TASK INSTRUCTIONS:
Each line from the one containing "[235,979,994,1062] 2026年08月中旬～長期 即日～9月開始までご相談くださ" to the end of the records below should be restated word for word; please leave out all other lines.

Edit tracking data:
-- -- --

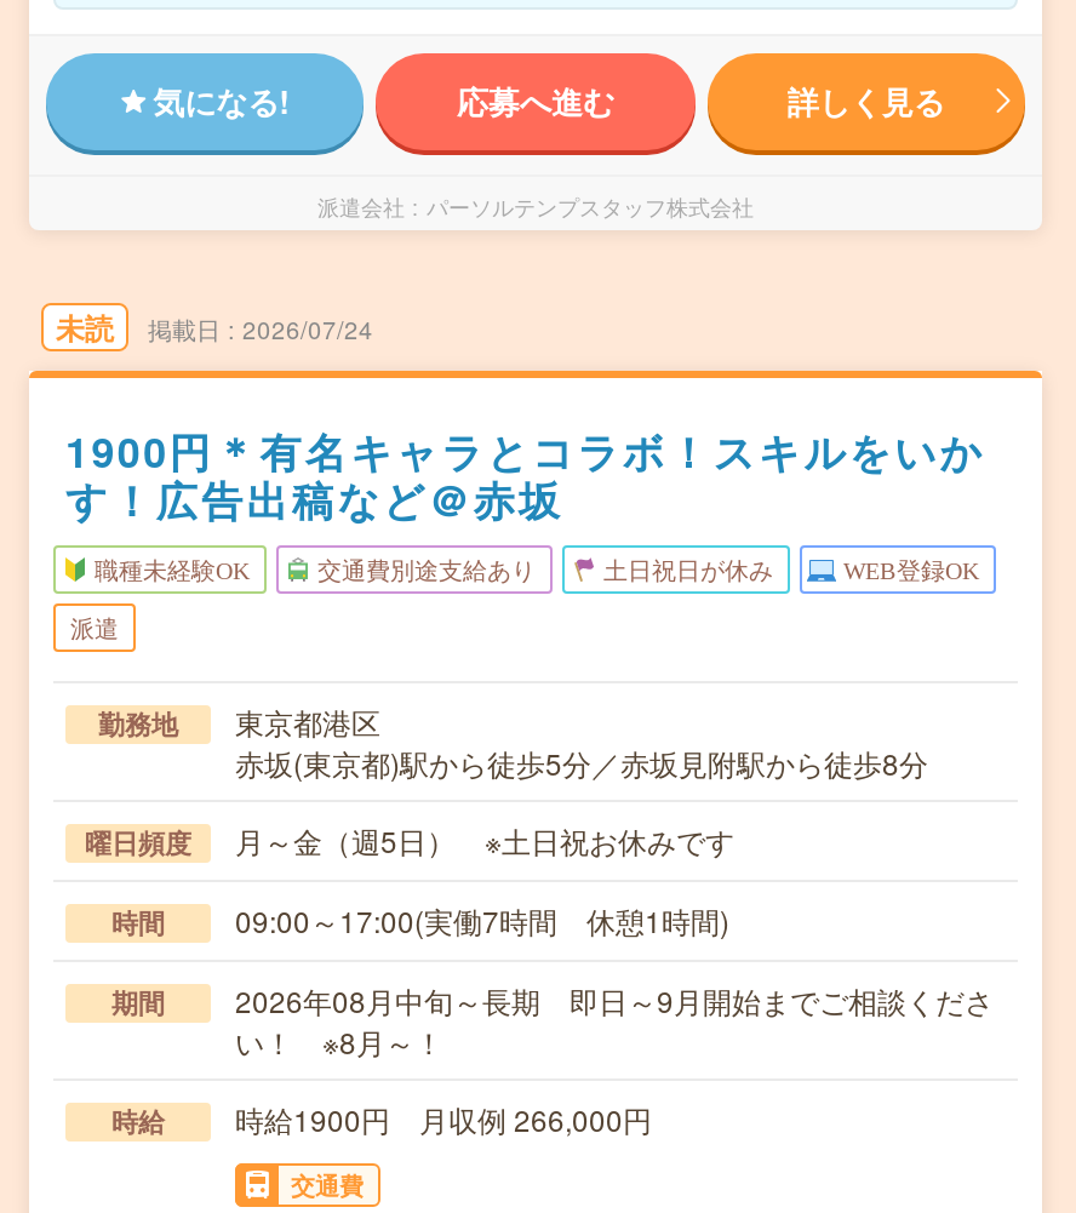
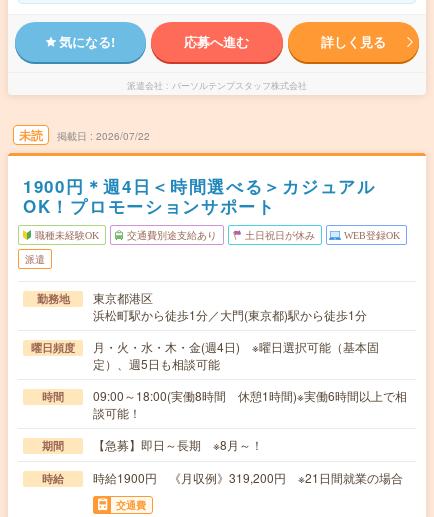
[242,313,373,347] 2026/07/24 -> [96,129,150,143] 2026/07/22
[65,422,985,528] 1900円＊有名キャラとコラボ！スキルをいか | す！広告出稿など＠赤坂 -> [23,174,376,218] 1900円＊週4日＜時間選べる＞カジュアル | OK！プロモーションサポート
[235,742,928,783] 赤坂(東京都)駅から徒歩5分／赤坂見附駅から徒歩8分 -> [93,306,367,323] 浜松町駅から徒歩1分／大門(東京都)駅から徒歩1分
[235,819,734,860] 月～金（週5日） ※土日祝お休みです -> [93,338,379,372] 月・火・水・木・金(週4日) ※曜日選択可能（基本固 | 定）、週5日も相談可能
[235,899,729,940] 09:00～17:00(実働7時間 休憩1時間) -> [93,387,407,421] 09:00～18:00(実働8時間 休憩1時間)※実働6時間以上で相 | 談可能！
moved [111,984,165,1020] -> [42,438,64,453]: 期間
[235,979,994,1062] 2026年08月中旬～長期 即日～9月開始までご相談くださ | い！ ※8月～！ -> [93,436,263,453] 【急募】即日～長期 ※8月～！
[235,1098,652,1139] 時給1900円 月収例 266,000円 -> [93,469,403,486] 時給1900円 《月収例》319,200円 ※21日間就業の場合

-- -- --

SOLUTION FOR THIS EXERCISE:
[235,979,994,1062] 2026年08月中旬～長期 即日～9月開始までご相談くださ | い！ ※8月～！ -> [93,436,263,453] 【急募】即日～長期 ※8月～！
[235,1098,652,1139] 時給1900円 月収例 266,000円 -> [93,469,403,486] 時給1900円 《月収例》319,200円 ※21日間就業の場合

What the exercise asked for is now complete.